Expansão de carvão na China pode atrapalhar energia limpa

Expansão de carvão na China pode atrapalhar energia limpa

A capacidade instalada de energia solar na China deverá ultrapassar a do carvão pela primeira vez em 2026 e irá representar 63% da capacidade energética da China, enquanto o carvão cairá para apenas 31%.

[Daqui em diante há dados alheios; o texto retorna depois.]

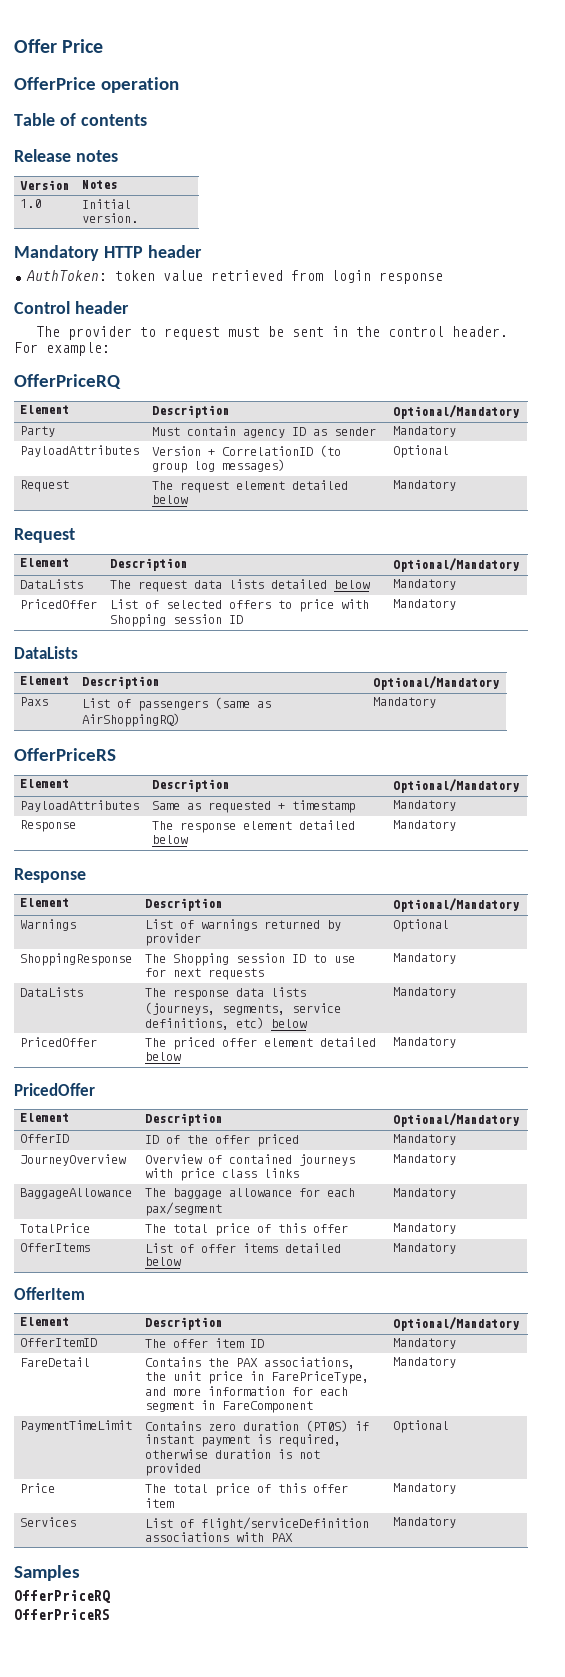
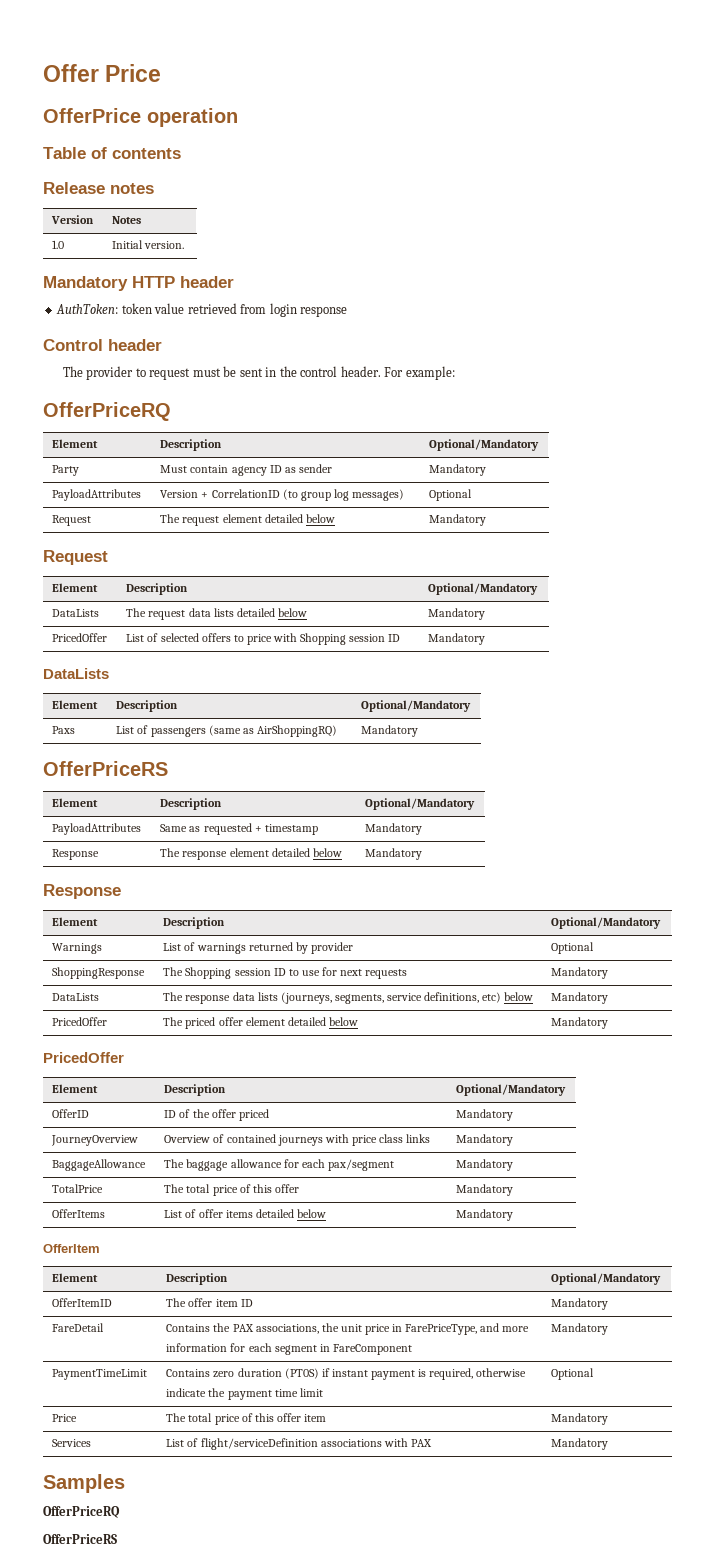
- PaymentTimeLimit | Contains zero duration (PT0S) if instant payment is required, otherwise duration is not provided | Optional
+ PaymentTimeLimit | Contains zero duration (PT0S) if instant payment is required, otherwise indicate the payment time limit | Optional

O Conselho de Eletricidade da China afirma que a capacidade instalada de energia solar na China deverá ultrapassar a do carvão pela primeira vez em 2026 e irá representar 63% da capacidade energética da China, enquanto o carvão cairá para apenas 31%. Entretanto, análise recente do Global Energy Monitor, do 350.org aponta que isso pode ser comprometido pela expansão contínua e recorde da produção de carvão na China. “A expansão do carvão chinês é desnecessária, aumenta o risco de ativos obsoletos e contradiz fortemente o próprio sucesso do país em energia limpa”, critica 350.org.

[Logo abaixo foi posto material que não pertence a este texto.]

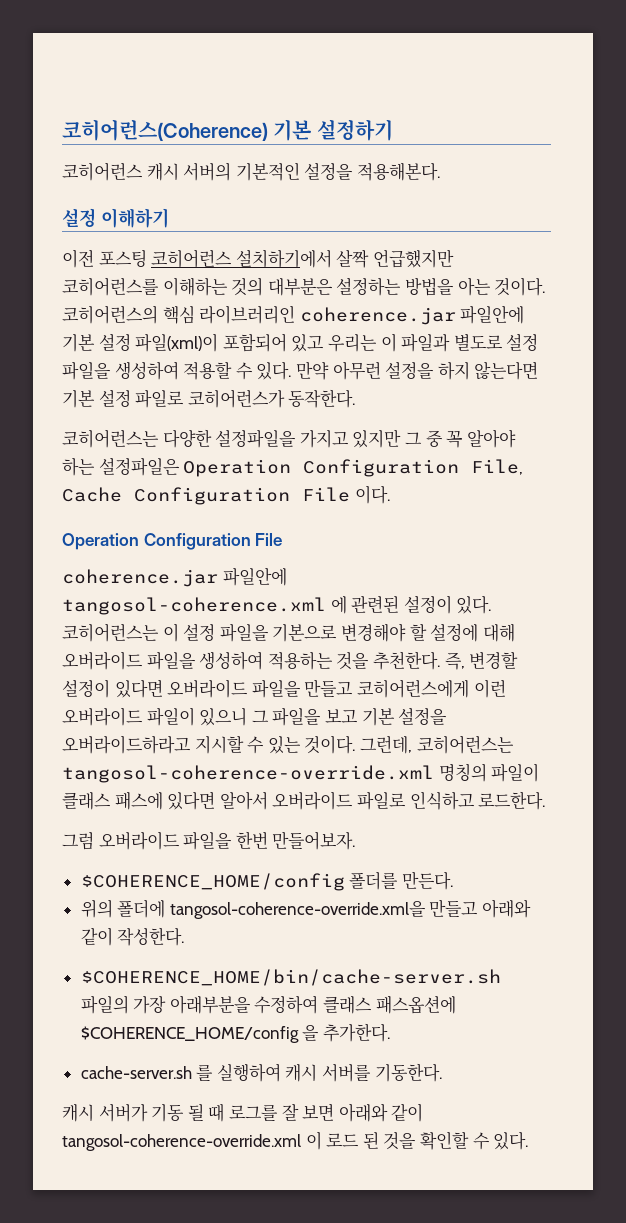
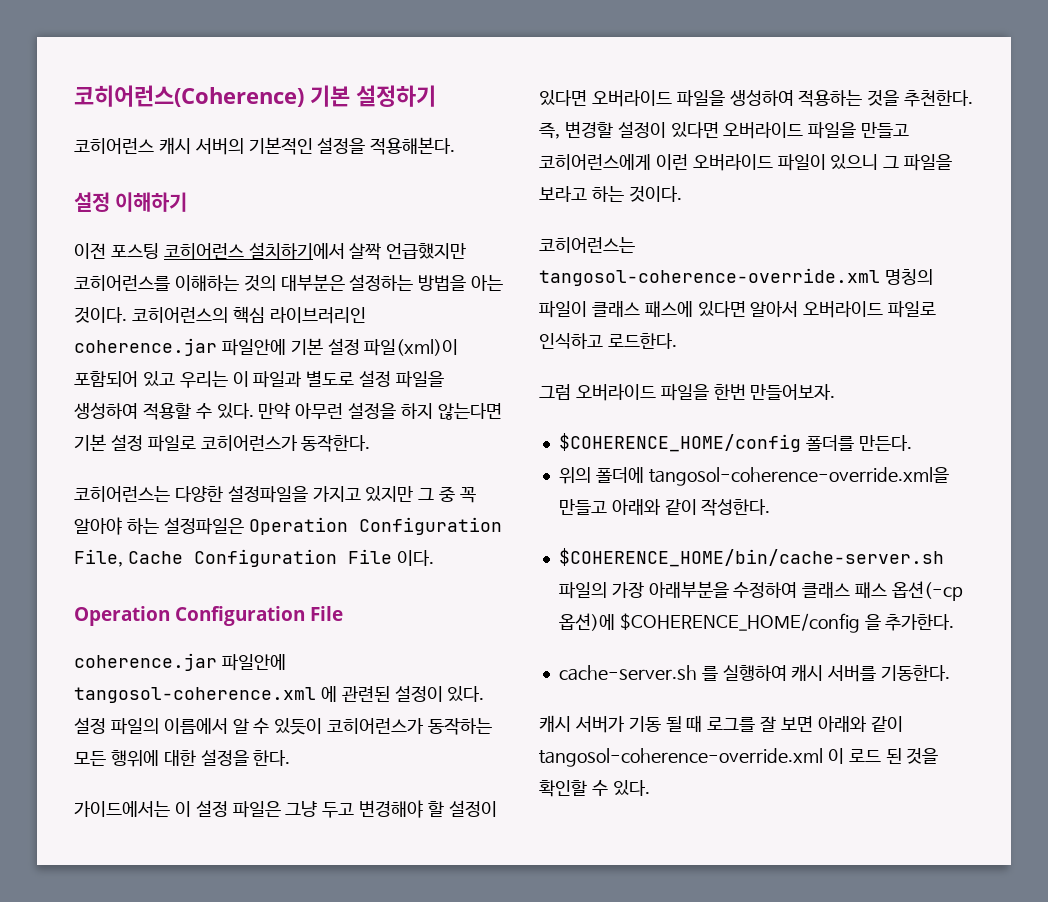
- 코히어런스는 이 설정 파일을 기본으로 변경해야 할 설정에 대해 오버라이드 파일을 생성하여 적용하는 것을 추천한다.
+ 설정 파일의 이름에서 알 수 있듯이 코히어런스가 동작하는 모든 행위에 대한 설정을 한다.
+ 가이드에서는 이 설정 파일은 그냥 두고 변경해야 할 설정이 있다면 오버라이드 파일을 생성하여 적용하는 것을 추천한다.
- 즉, 변경할 설정이 있다면 오버라이드 파일을 만들고 코히어런스에게 이런 오버라이드 파일이 있으니 그 파일을 보고 기본 설정을 오버라이드하라고 지시할 수 있는 것이다. 그런데, 코히어런스는 tangosol-coherence-override.xml 명칭의 파일이 클래스 패스에 있다면 알아서 오버라이드 파일로 인식하고 로드한다.
+ 즉, 변경할 설정이 있다면 오버라이드 파일을 만들고 코히어런스에게 이런 오버라이드 파일이 있으니 그 파일을 보라고 하는 것이다.
+ 코히어런스는 tangosol-coherence-override.xml 명칭의 파일이 클래스 패스에 있다면 알아서 오버라이드 파일로 인식하고 로드한다.
- $COHERENCE_HOME/bin/cache-server.sh 파일의 가장 아래부분을 수정하여 클래스 패스옵션에 $COHERENCE_HOME/config 을 추가한다.
+ $COHERENCE_HOME/bin/cache-server.sh 파일의 가장 아래부분을 수정하여 클래스 패스 옵션(-cp 옵션)에 $COHERENCE_HOME/config 을 추가한다.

Segundo o Global Energy Monitor, a China ainda dispõe de 291 GW de capacidade instalada de usinas a carvão, entre projetos já licenciados e em construção. Somente em 2025, as empresas de desenvolvimento apresentaram propostas para a construção de um total de 161 GW de novas usinas termelétricas a carvão. Chefe de estratégia política da 350.org, Andreas Sieber disse que “Este é um ponto de virada histórico: a energia solar deverá ultrapassar o carvão na China pela primeira vez em 2026. Esta é talvez a demonstração mais clara até agora de que a energia limpa venceu – em termos de custo, escala e qualidade do ar. No entanto, a China está respondendo à derrota econômica do carvão construindo ainda mais usinas a carvão. Com cerca de 290 GW de nova capacidade de geração a carvão já licenciada ou em construção, e mais um ano recorde em aprovações, o país está, de forma esquizofrênica, provando que o carvão está obsoleto enquanto se apressa para consolidá-lo. Isso serve principalmente a uma indústria carbonífera que corre contra o tempo. A consequência é previsível: ativos obsoletos, custos de sistema mais altos e uma transição mais difícil”.